O financiamento europeu, vincou Matos Fernandes, deve direcionar-se para outras opções, principalmente as energias eólica e solar, e adiantou estarem em contacto com o setor privado para tomar esta mesma posição.
“Todo o dinheiro que se coloca na energia nuclear é definitivamente dinheiro que se devia colocar em energia renovável e é disso que o mundo precisa. Precisamos de energia, mas que não venha de [combustíveis] fósseis. E precisamos de energia que não tenha lixo nuclear”, insistiu.
Numa intervenção antes de Matos Fernandes, a ministra do Ambiente alemã, Svenja Schulze, afirmou que “a energia nuclear não pode ser uma solução para a crise climática” porque é muito arriscada, muito lenta e não sustentável.
Atualmente, cerca de 12% da eletricidade da Alemanha tem origem no nuclear e metade em fontes renováveis.
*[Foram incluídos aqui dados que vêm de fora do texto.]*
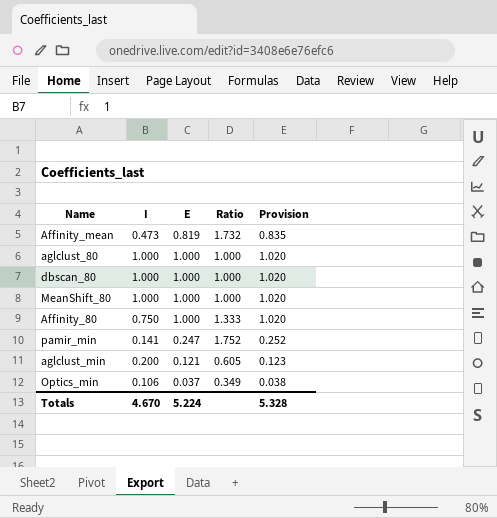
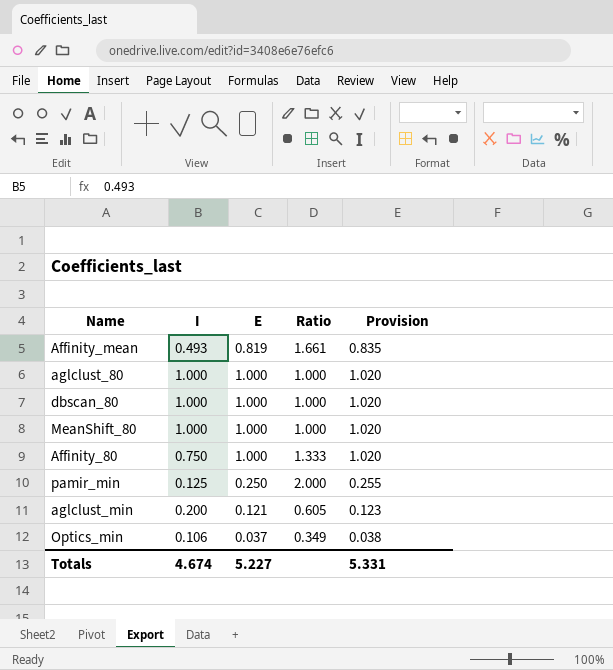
Affinity_mean | I: 0.473 -> 0.493
Affinity_mean | Ratio: 1.732 -> 1.661
pamir_min | I: 0.141 -> 0.125
pamir_min | E: 0.247 -> 0.250
pamir_min | Ratio: 1.752 -> 2.000
pamir_min | Provision: 0.252 -> 0.255
Totals | I: 4.670 -> 4.674
Totals | E: 5.224 -> 5.227
Totals | Provision: 5.328 -> 5.331

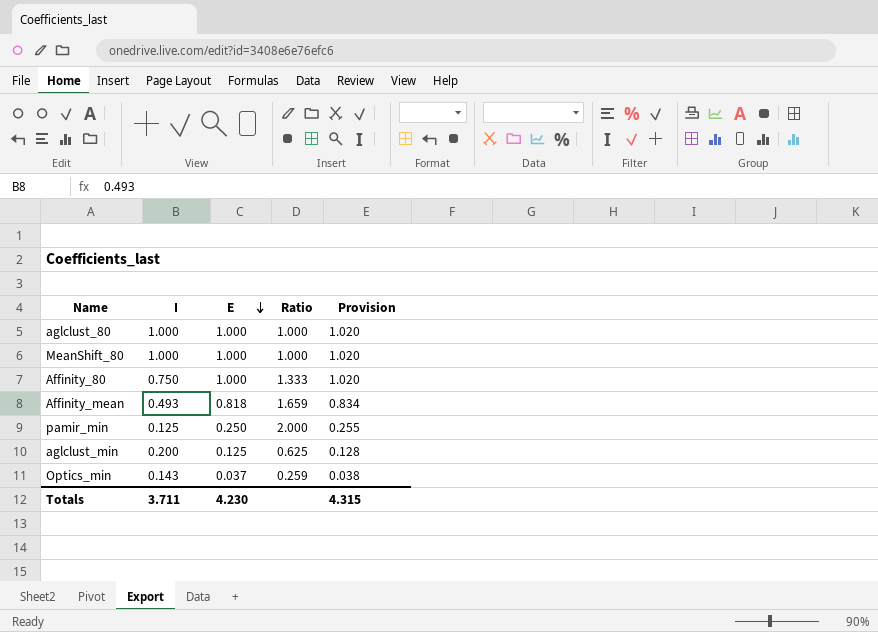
row order: none -> E descending
row dbscan_80: 1.000 | 1.000 | 1.000 | 1.020 -> none
Affinity_mean | E: 0.819 -> 0.818
Affinity_mean | Ratio: 1.661 -> 1.659
Affinity_mean | Provision: 0.835 -> 0.834
aglclust_min | E: 0.121 -> 0.125
aglclust_min | Ratio: 0.605 -> 0.625
aglclust_min | Provision: 0.123 -> 0.128
Optics_min | I: 0.106 -> 0.143
Optics_min | Ratio: 0.349 -> 0.259
Totals | I: 4.674 -> 3.711
Totals | E: 5.227 -> 4.230
Totals | Provision: 5.331 -> 4.315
Em 2011, depois do acidente na central nuclear japonesa de Fukushima, a chanceler alemã Angela Merkel anunciou que iria por fim às 17 centrais nucleares do país até 2022, apesar de receios que tal implique um aumento de emissões de gases com efeito de estufa devido ao recurso ao gás e carvão.
França é o terceiro maior produtor de energia nuclear do mundo, atrás dos Estados Unidos e China.
Decisores políticos e milhares de especialistas e ativistas reúnem-se até sexta-feira na COP26 para atualizar os contributos dos países para a redução das emissões de gases com efeito de estufa até 2030 e aumentar o financiamento para ajudar países afetados a enfrentar a crise climática.
A COP26 decorre seis anos após o Acordo de Paris, que estabeleceu como meta limitar o aumento da temperatura média global do planeta entre 1,5 e 2 graus celsius acima dos valores da época pré-industrial.
Apesar dos compromissos assumidos, as concentrações de gases com efeito de estufa atingiram níveis recorde em 2020, mesmo com a desaceleração económica provocada pela pandemia de covid-19, segundo a ONU, que estima que ao atual ritmo de emissões, as temperaturas serão no final do século superiores em 2,7 ºC.